═══ Materials provided

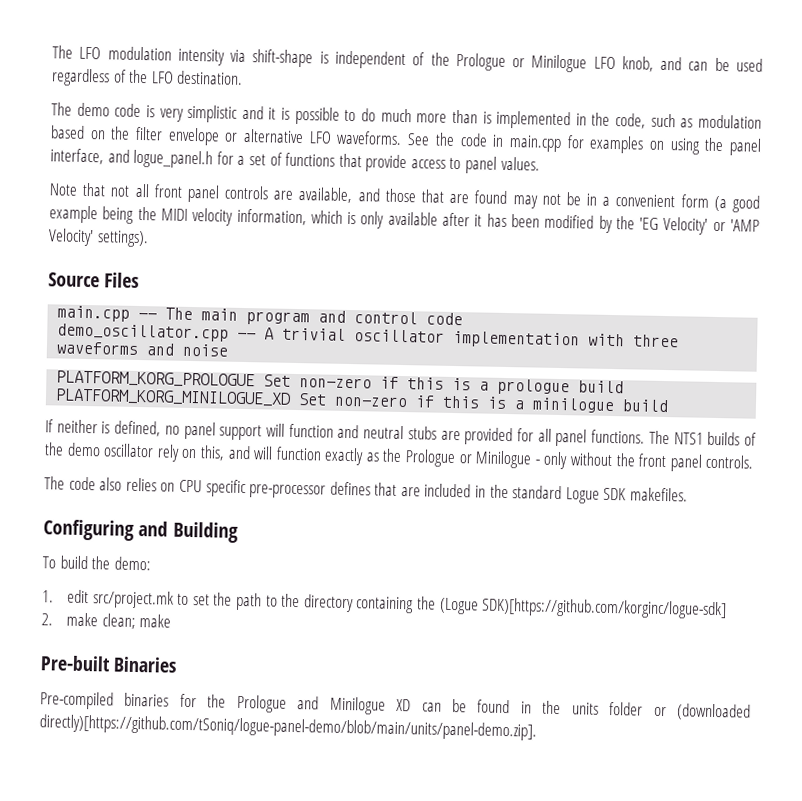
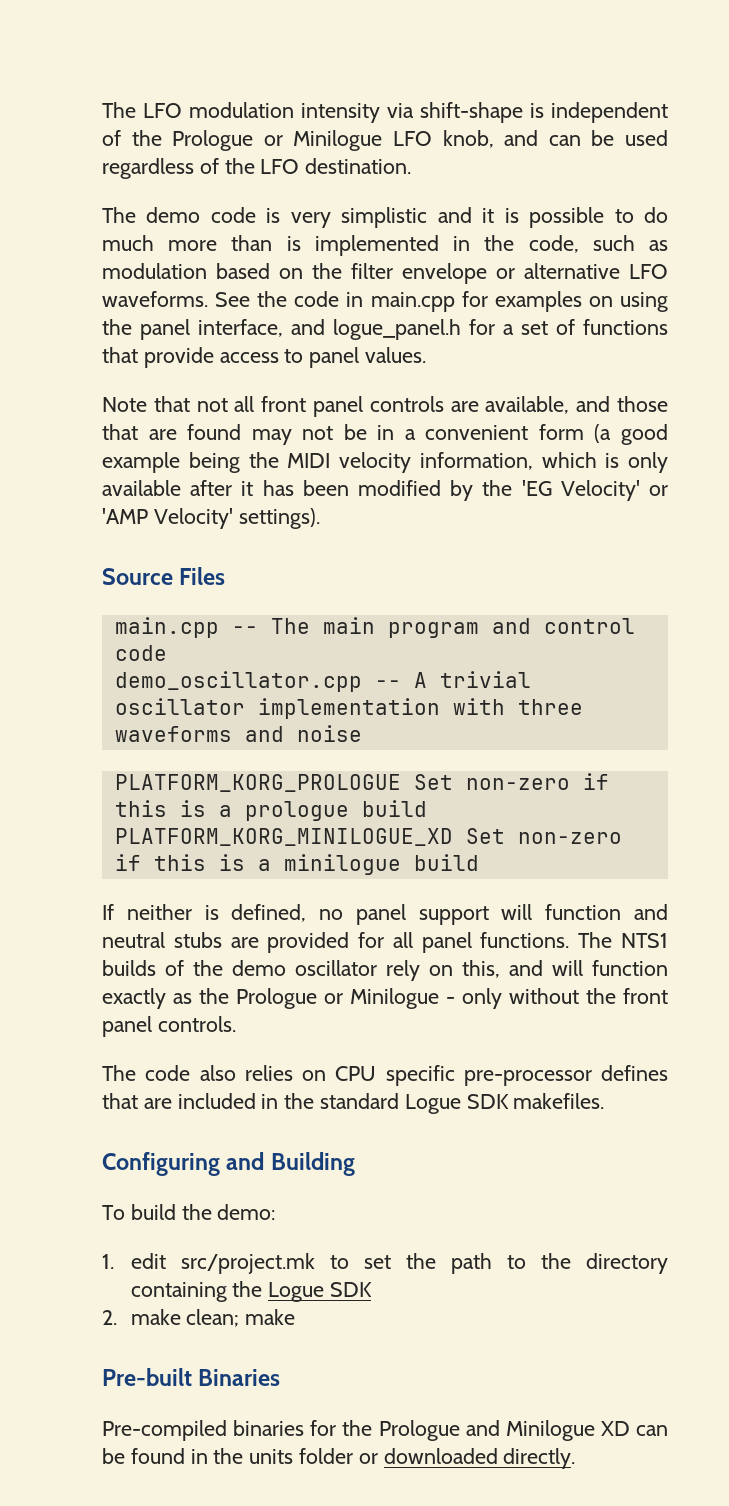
- 1. edit src/project.mk to set the path to the directory containing the (Logue SDK)[https://github.com/korginc/logue-sdk]
+ 1. edit src/project.mk to set the path to the directory containing the Logue SDK
- Pre-compiled binaries for the Prologue and Minilogue XD can be found in the units folder or (downloaded directly)[https://github.com/tSoniq/logue-panel-demo/blob/main/units/panel-demo.zip].
+ Pre-compiled binaries for the Prologue and Minilogue XD can be found in the units folder or downloaded directly.

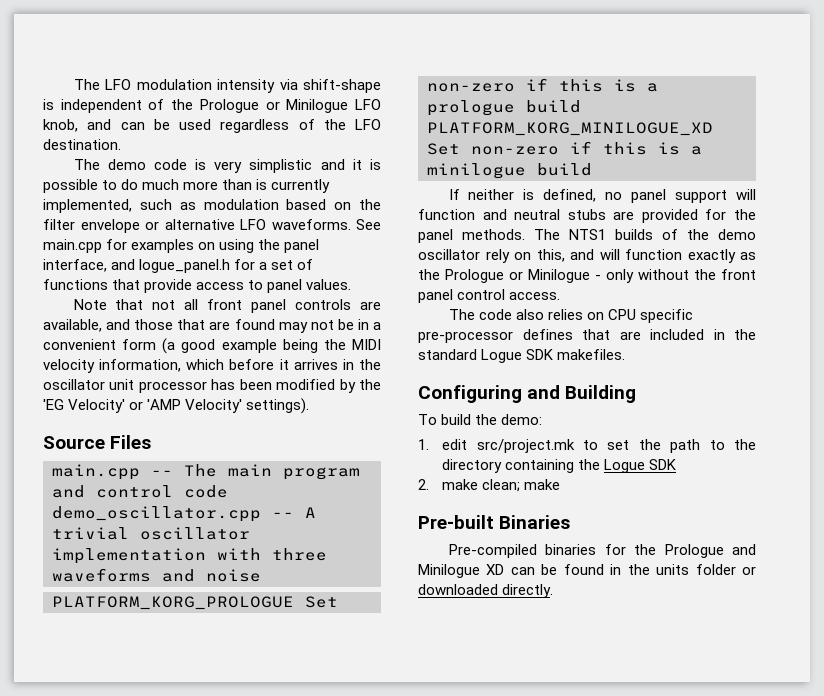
- The demo code is very simplistic and it is possible to do much more than is implemented in the code, such as modulation based on the filter envelope or alternative LFO waveforms.
+ The demo code is very simplistic and it is possible to do much more than is currently implemented, such as modulation based on the filter envelope or alternative LFO waveforms.
- See the code in main.cpp for examples on using the panel interface, and logue_panel.h for a set of functions that provide access to panel values.
+ See main.cpp for examples on using the panel interface, and logue_panel.h for a set of functions that provide access to panel values.
- Note that not all front panel controls are available, and those that are found may not be in a convenient form (a good example being the MIDI velocity information, which is only available after it has been modified by the 'EG Velocity' or 'AMP Velocity' settings).
+ Note that not all front panel controls are available, and those that are found may not be in a convenient form (a good example being the MIDI velocity information, which before it arrives in the oscillator unit processor has been modified by the 'EG Velocity' or 'AMP Velocity' settings).
- If neither is defined, no panel support will function and neutral stubs are provided for all panel functions.
+ If neither is defined, no panel support will function and neutral stubs are provided for the panel methods.
- The NTS1 builds of the demo oscillator rely on this, and will function exactly as the Prologue or Minilogue - only without the front panel controls.
+ The NTS1 builds of the demo oscillator rely on this, and will function exactly as the Prologue or Minilogue - only without the front panel control access.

══════

Exercise prompt: If a line above includes the string "envelope", pick it out.

Solution to the problem:
- The demo code is very simplistic and it is possible to do much more than is implemented in the code, such as modulation based on the filter envelope or alternative LFO waveforms.
+ The demo code is very simplistic and it is possible to do much more than is currently implemented, such as modulation based on the filter envelope or alternative LFO waveforms.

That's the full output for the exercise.